The woodland habitat along the nature trail in Sonairte serves as a refuge for many forms of wildlife.
In the spring and summer months, many kinds of birds, flowers, plants and animals can be found in the woodland.
Bullfinch are rather shy woodland species, often found in pairs. They are slightly larger than other finch species with stubby, powerful beaks to feed on seeds and berries in the woodland. Bullfinch have striking, rosy-coloured breasts, particularly bright in the males, and dark black caps.
Blue Tits are familiar garden birds common to the woodland. They are easily identified by their blue feathers and yellow neck. Great Tits are larger than Blue Tits and with far duller plumage. The Long-tailed Tit, a less regularly seen species, may recall the familiar Wagtail but can be quickly set apart by the maroon hue in their feathers and seemingly over-sized heads. These birds nest deep in the woodland and rarely venture far from it.
Blackbirds and Robins are familiar woodland birds and frequent garden visitors. Both species are omnivorous and will feed on a broad variety of insects, worms, berries and seeds. These birds are bold in behaviour and will make extensive use of humans in the wintertime, both in rural farmlands and urban gardens.
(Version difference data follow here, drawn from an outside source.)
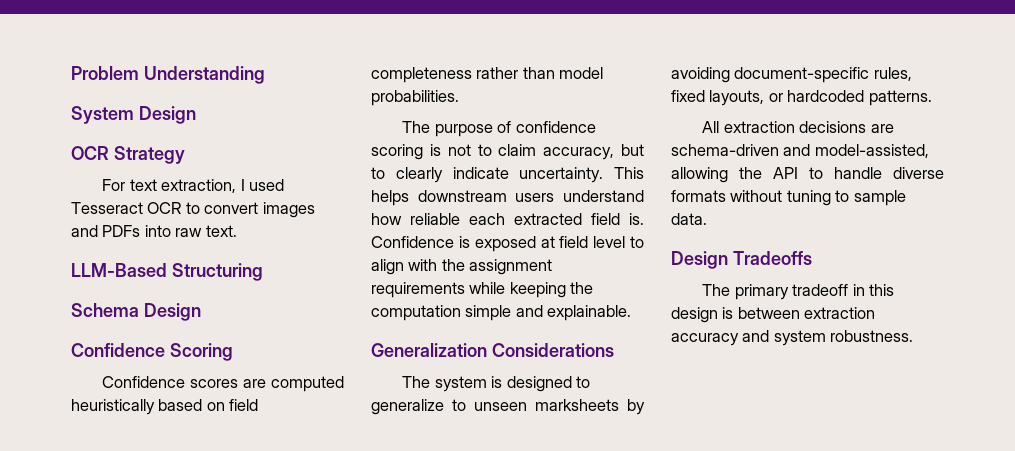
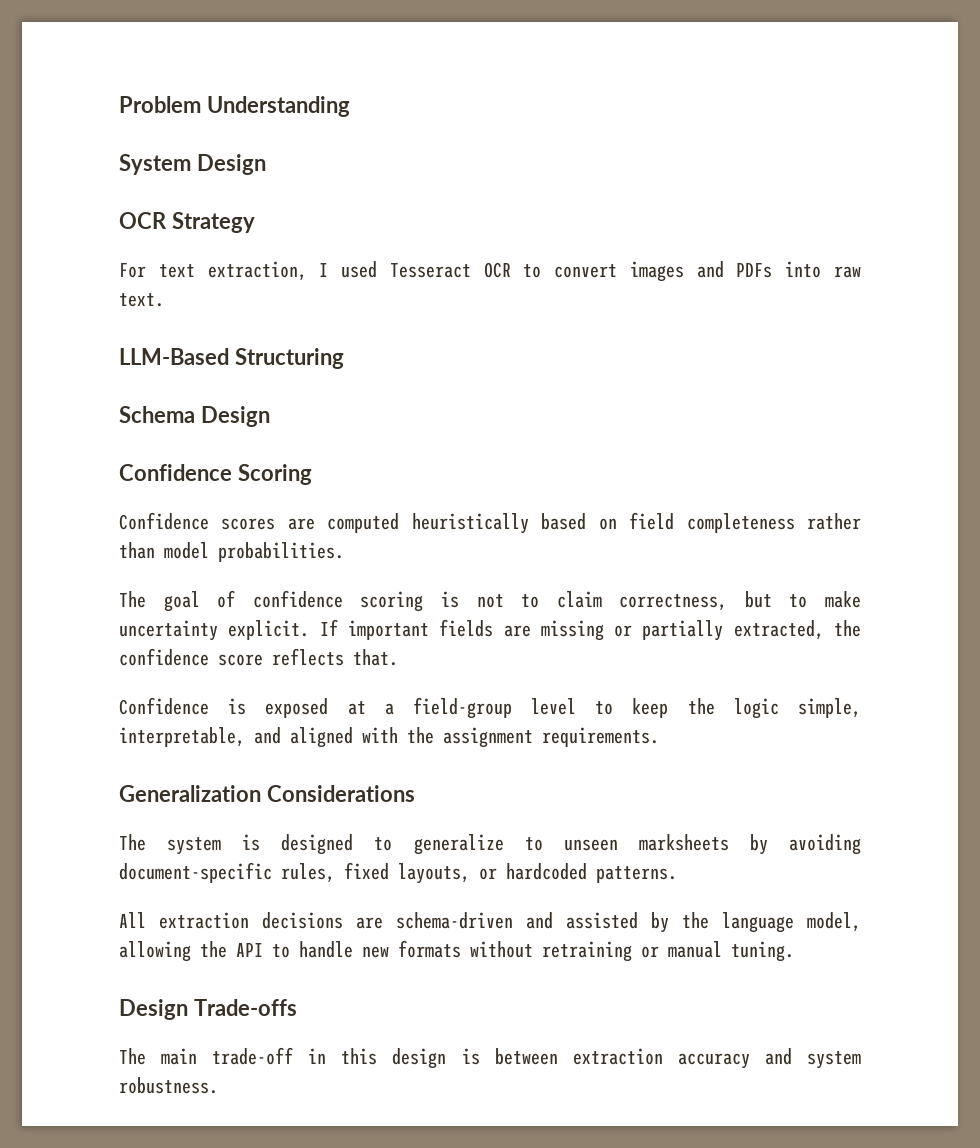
- The purpose of confidence scoring is not to claim accuracy, but to clearly indicate uncertainty. This helps downstream users understand how reliable each extracted field is. Confidence is exposed at field level to align with the assignment requirements while keeping the computation simple and explainable.
+ The goal of confidence scoring is not to claim correctness, but to make uncertainty explicit. If important fields are missing or partially extracted, the confidence score reflects that.
+ Confidence is exposed at a field-group level to keep the logic simple, interpretable, and aligned with the assignment requirements.
- All extraction decisions are schema-driven and model-assisted, allowing the API to handle diverse formats without tuning to sample data.
- Design Tradeoffs
- The primary tradeoff in this design is between extraction accuracy and system robustness.
+ All extraction decisions are schema-driven and assisted by the language model, allowing the API to handle new formats without retraining or manual tuning.
+ Design Trade-offs
+ The main trade-off in this design is between extraction accuracy and system robustness.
Ploughing, digging and harvesting exposes worms and burying insects from the soil which Blackbirds and Robins will take full advantage of. In harsh winters, they also depend heavily on garden bird-feeders.
The Dunnock is a somewhat less familiar but similarly widespread woodland species. With their dull brown feather patterns, these birds can often be often be overlooked as they forage quietly on the forest floor for insects and seeds.
The Wren is a well-known species for its mouse-like qualities and recognizable, cocked tail but it may be difficult to spot due to its tiny size. Like Dunnocks, Blackbirds and Robins, the Wren forages for insects in the woodland vegetation. Its nest is somewhat warbler-like and closed with just a tiny hole for the Wrens to get in and out. These nests are usually built under dense vegetation in the woodland.
In Spring, the woodland begins to come to life again as new growth unfolds. With warmer temperatures and longer days, leaves and flowers start to form on the trees and woodland plants. The latter attract a whole host of pollinating invertebrates including bumblebees, honeybees, butterflies, hoverflies, moths and wasps.
Dog Violets are a common flowers to see in the woodland from Spring through early summer. There are two species of this plant which commonly grow wild in Irish woodlands; the Early Dog Violet and the Common Dog Violet. These can be distinguished quite easily by the spur which protrudes from the back of the flower. In Early Dog Violets, the spur is darker or at least as dark as the flower itself. With the Common Dog Violet however, the spur is always noticeably paler than the flower.
Germander Speedwell is one of a number of different speedwells, but can be distinguished by its upright spikes of bright blue flowers with four petals and a white middle (giving it other common names such as ‘Bird’s Eye’ and ‘Cat’s Eye’). It has two rows of long white hairs on opposite sites of its stems, unlike the rarer Wood Speedwell, which is hairy all round the stem.
Lesser Celandine, Buttercups and Wood Anemones all belong to the family Ranunculeae and make up a prominent part of the woodland flowers. Lesser Celandine are the first to appear as early as March. Wood Anemones appear soon after, followed by Buttercups in May.
There are two species of Bluebell growing in the Sonairte woodland area. Spanish Bluebells, an introduced garden species, can be found along the trail, particularly nearest to the gardens. Native Irish Bluebells are found deeper in the woods, on the hill further away from the trail. Irish Bluebells can be distinguished from Spanish Bluebells as they hang with all the flowers growing out of one side. On Spanish Bluebells, flowers grow on either side in more of a crown shape.